EXERCISE
Which lines of the data include the string "tsearch"? List them all.

RECORDS TO USE
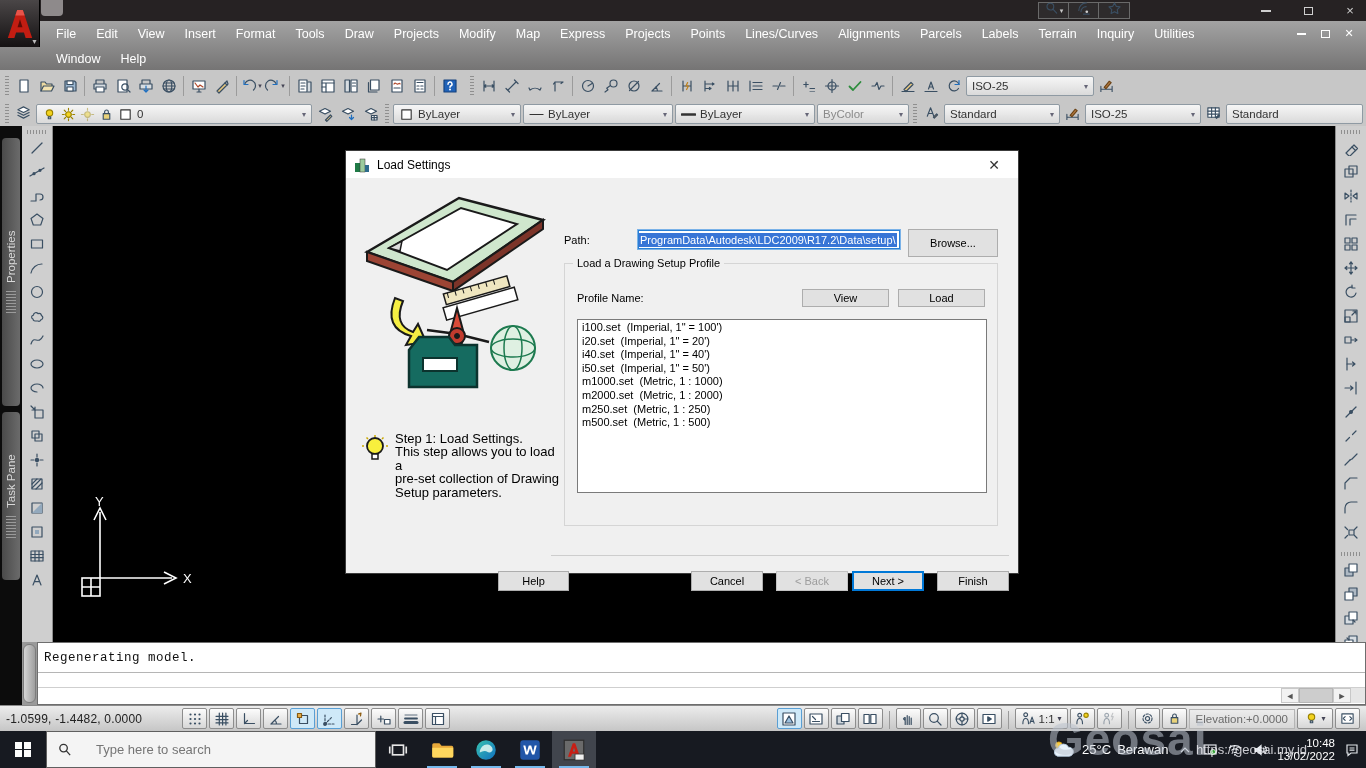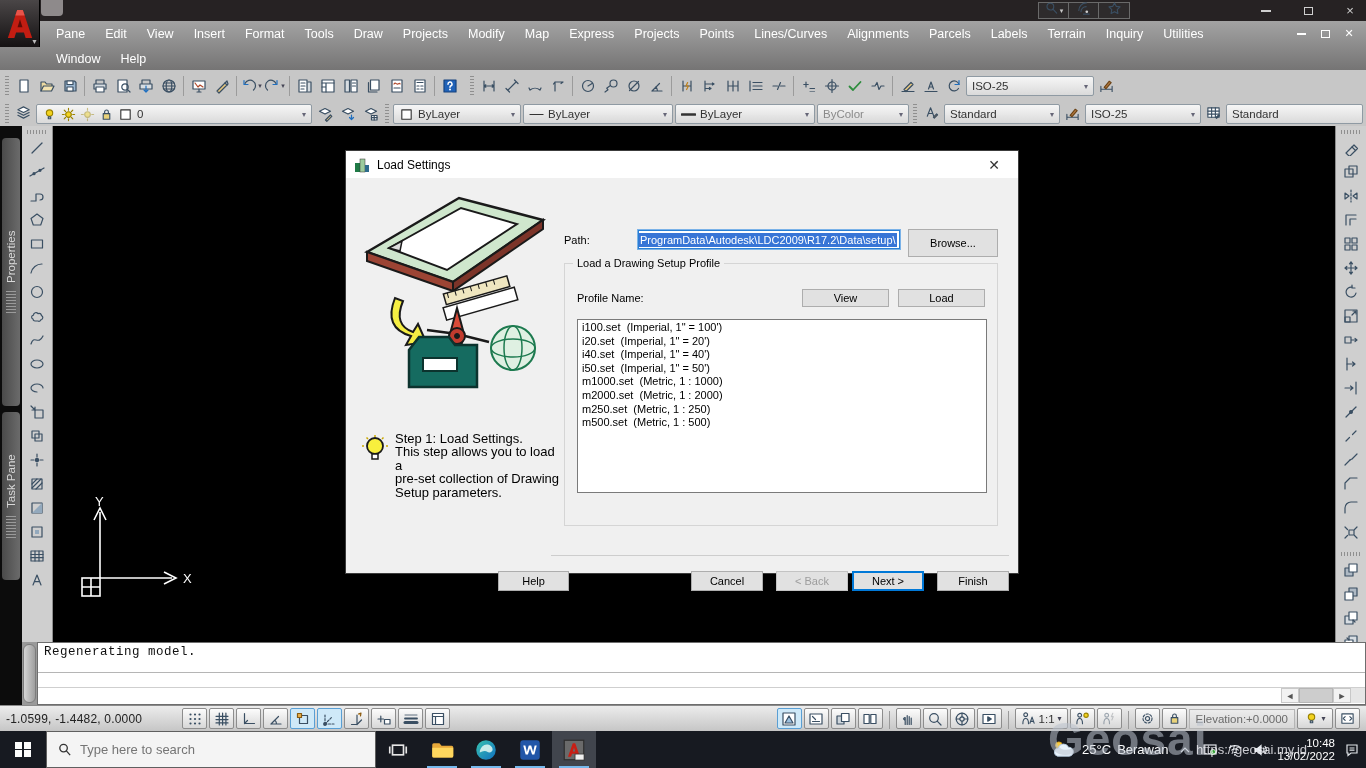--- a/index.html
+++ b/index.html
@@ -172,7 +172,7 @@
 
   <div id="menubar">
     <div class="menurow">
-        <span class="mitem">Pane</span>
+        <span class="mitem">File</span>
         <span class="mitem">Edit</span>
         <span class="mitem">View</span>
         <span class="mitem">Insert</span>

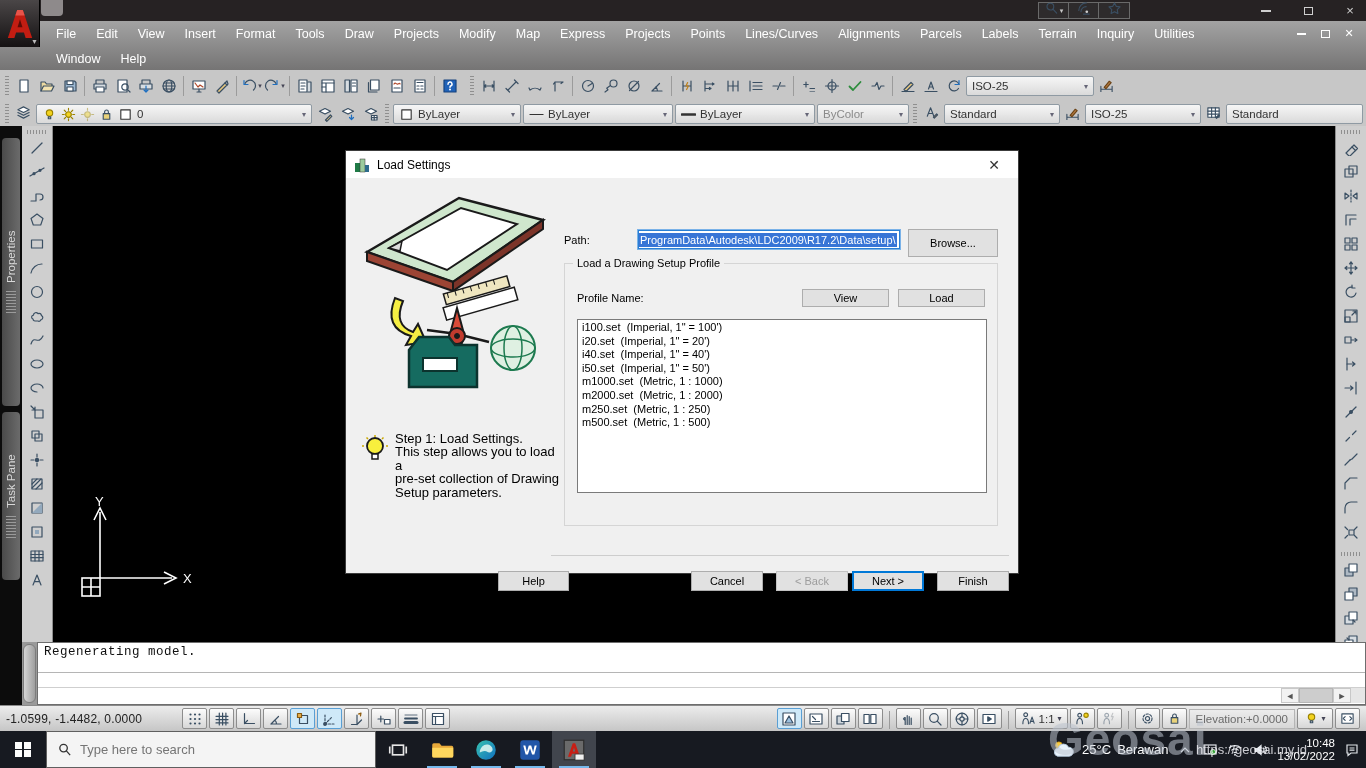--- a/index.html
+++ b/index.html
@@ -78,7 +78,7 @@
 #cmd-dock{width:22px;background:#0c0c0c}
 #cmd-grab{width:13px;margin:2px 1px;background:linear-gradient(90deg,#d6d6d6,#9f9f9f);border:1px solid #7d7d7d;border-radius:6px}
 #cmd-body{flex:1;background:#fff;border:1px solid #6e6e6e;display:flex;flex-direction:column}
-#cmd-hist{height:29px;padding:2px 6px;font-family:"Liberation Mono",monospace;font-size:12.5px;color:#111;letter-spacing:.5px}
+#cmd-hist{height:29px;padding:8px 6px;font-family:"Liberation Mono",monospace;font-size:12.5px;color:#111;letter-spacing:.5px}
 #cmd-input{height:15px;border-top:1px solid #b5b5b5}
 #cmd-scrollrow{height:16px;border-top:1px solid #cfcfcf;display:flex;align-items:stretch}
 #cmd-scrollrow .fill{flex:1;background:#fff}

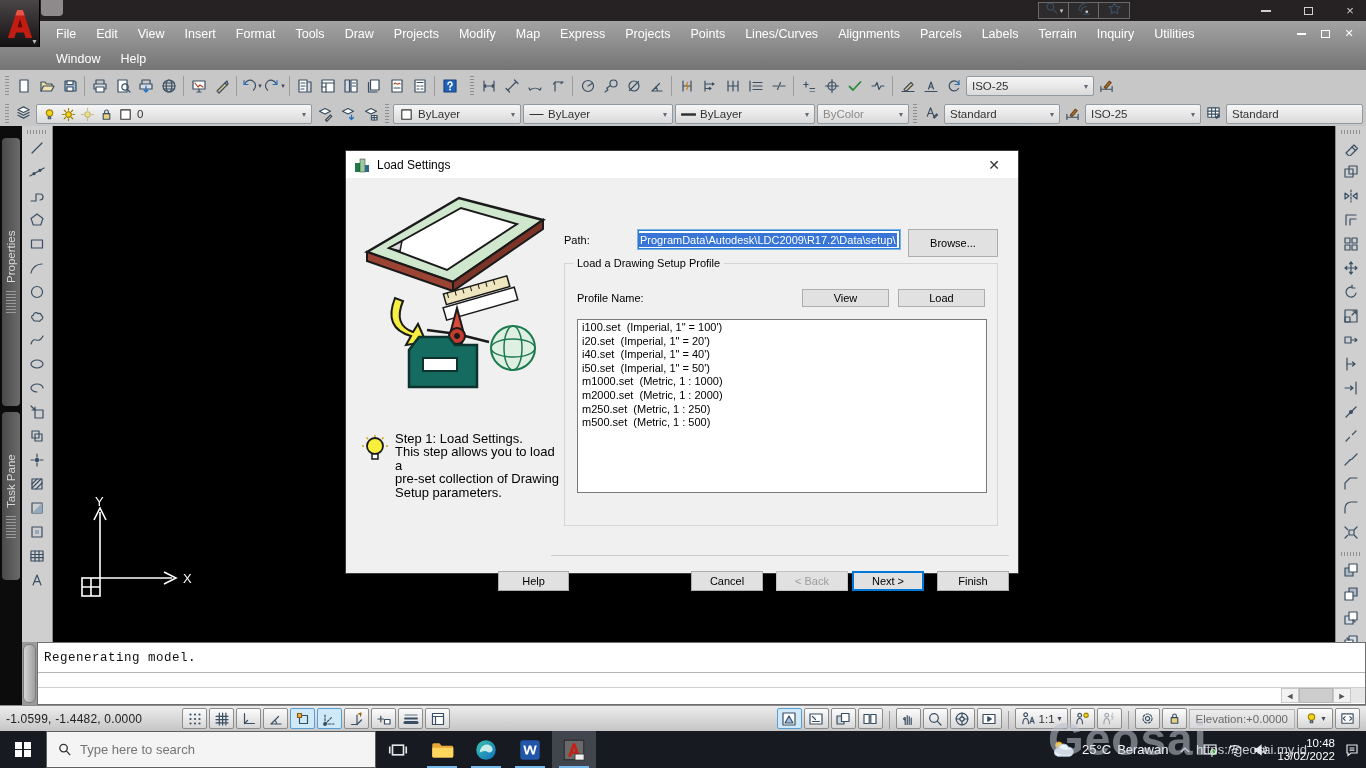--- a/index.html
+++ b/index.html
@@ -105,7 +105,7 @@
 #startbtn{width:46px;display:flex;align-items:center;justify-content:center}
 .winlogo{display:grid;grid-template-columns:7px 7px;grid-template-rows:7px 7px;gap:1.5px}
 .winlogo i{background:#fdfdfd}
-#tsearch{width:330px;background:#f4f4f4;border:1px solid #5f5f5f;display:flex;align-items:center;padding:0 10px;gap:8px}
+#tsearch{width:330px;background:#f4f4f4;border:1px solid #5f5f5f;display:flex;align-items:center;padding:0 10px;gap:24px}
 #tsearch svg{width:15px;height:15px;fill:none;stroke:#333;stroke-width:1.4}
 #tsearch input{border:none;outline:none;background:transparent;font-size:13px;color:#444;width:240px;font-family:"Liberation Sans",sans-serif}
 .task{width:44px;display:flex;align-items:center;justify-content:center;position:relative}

* * *

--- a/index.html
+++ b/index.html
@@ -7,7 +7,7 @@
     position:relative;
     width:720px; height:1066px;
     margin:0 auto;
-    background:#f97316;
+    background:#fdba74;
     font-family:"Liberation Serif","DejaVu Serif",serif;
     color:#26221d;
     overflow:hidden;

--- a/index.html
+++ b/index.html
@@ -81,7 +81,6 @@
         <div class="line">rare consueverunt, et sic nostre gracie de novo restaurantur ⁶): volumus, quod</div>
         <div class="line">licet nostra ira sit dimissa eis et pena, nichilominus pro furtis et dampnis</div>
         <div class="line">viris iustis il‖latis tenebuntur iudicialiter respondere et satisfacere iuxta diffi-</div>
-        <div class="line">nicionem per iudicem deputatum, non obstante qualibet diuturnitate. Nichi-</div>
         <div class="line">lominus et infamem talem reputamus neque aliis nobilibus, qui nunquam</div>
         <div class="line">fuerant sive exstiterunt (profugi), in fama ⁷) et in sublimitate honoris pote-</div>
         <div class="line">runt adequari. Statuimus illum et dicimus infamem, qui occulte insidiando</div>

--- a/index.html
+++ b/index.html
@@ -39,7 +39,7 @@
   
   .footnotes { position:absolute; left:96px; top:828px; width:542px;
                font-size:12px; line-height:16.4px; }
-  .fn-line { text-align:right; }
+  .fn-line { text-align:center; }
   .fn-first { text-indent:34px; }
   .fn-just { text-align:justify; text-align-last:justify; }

TASK RESPONSE
-#tsearch{width:330px;background:#f4f4f4;border:1px solid #5f5f5f;display:flex;align-items:center;padding:0 10px;gap:8px}
+#tsearch{width:330px;background:#f4f4f4;border:1px solid #5f5f5f;display:flex;align-items:center;padding:0 10px;gap:24px}
 #tsearch svg{width:15px;height:15px;fill:none;stroke:#333;stroke-width:1.4}
 #tsearch input{border:none;outline:none;background:transparent;font-size:13px;color:#444;width:240px;font-family:"Liberation Sans",sans-serif}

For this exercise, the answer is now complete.